Return, from the data below, each line that contains the word "Next".
(DATA FOR THIS TASK)
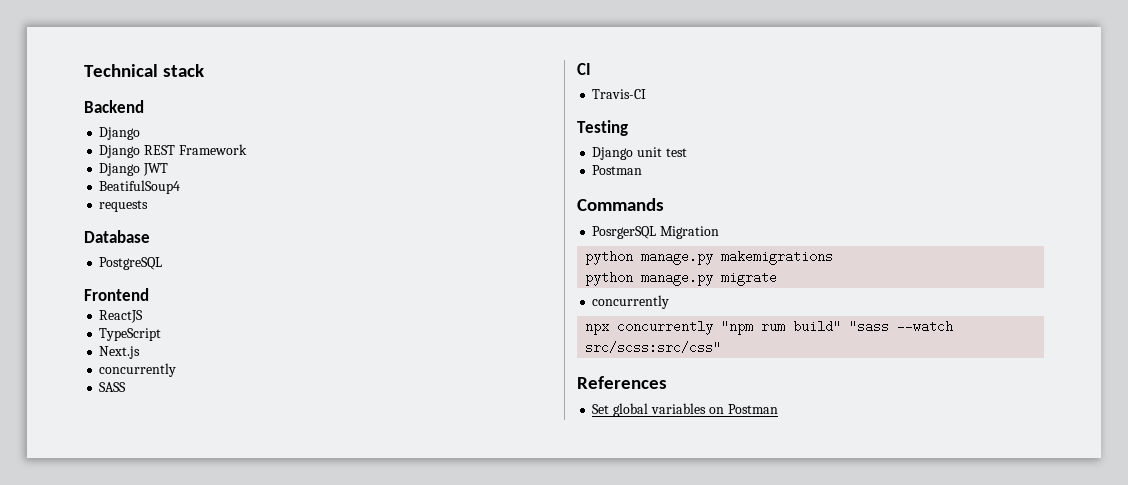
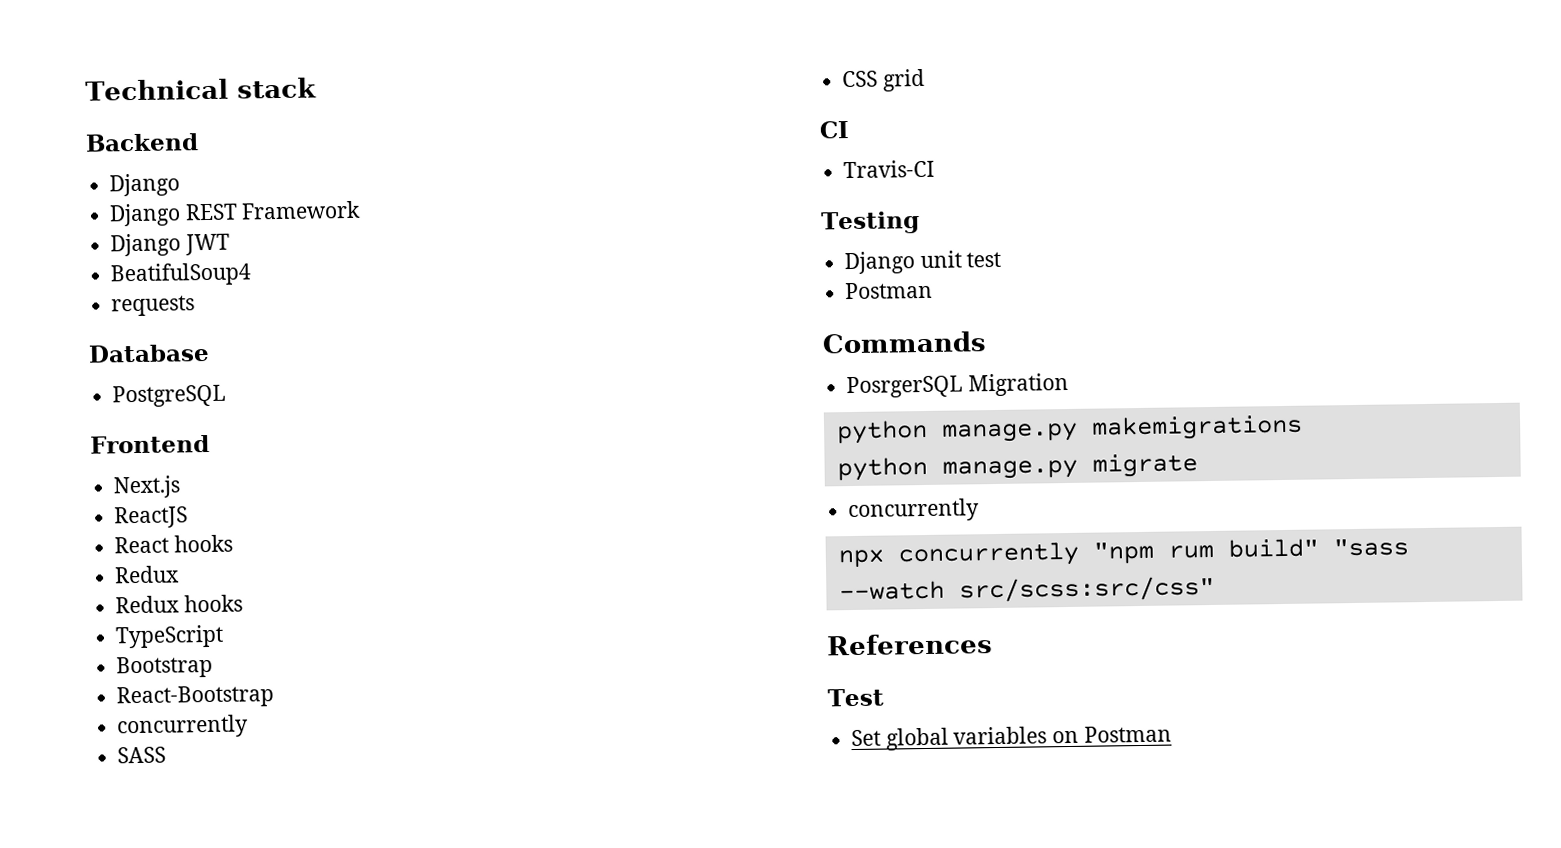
(149, 294) none -> [113,475,181,499] // Next.js
(144, 316) none -> [114,534,233,554] [114,565,181,584] [115,594,243,614] // React hooks // Redux // Redux hooks
[99,346,141,359] Next.js -> [116,655,214,679] [116,685,275,709] Bootstrap // React-Bootstrap
(127, 387) none -> [842,68,925,92] // CSS grid
(667, 382) none -> [827,688,884,707] // Test

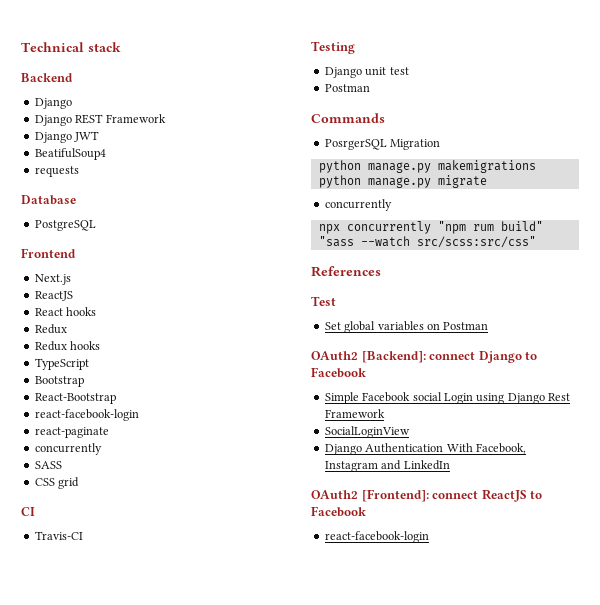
(275, 697) none -> [34,409,139,421] [34,427,109,438] // react-facebook-login // react-paginate
(1172, 734) none -> [311,351,538,363] [311,367,366,378] [324,392,570,404] [324,409,385,418] [324,426,410,438] [324,443,526,455] [324,460,450,472] [311,489,543,502] [311,506,366,517] [324,531,429,543] // OAuth2 [Backend]: connect Django to Facebook // Simple Facebook social Login using Django Rest Framework // SocialLoginView // Django Authentication With Facebook, Instagram and LinkedIn // OAuth2 [Frontend]: connect ReactJS to Facebook // react-facebook-login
(End DATA FOR THIS TASK)
THE COMPLETED TASK:
(149, 294) none -> [113,475,181,499] // Next.js
[99,346,141,359] Next.js -> [116,655,214,679] [116,685,275,709] Bootstrap // React-Bootstrap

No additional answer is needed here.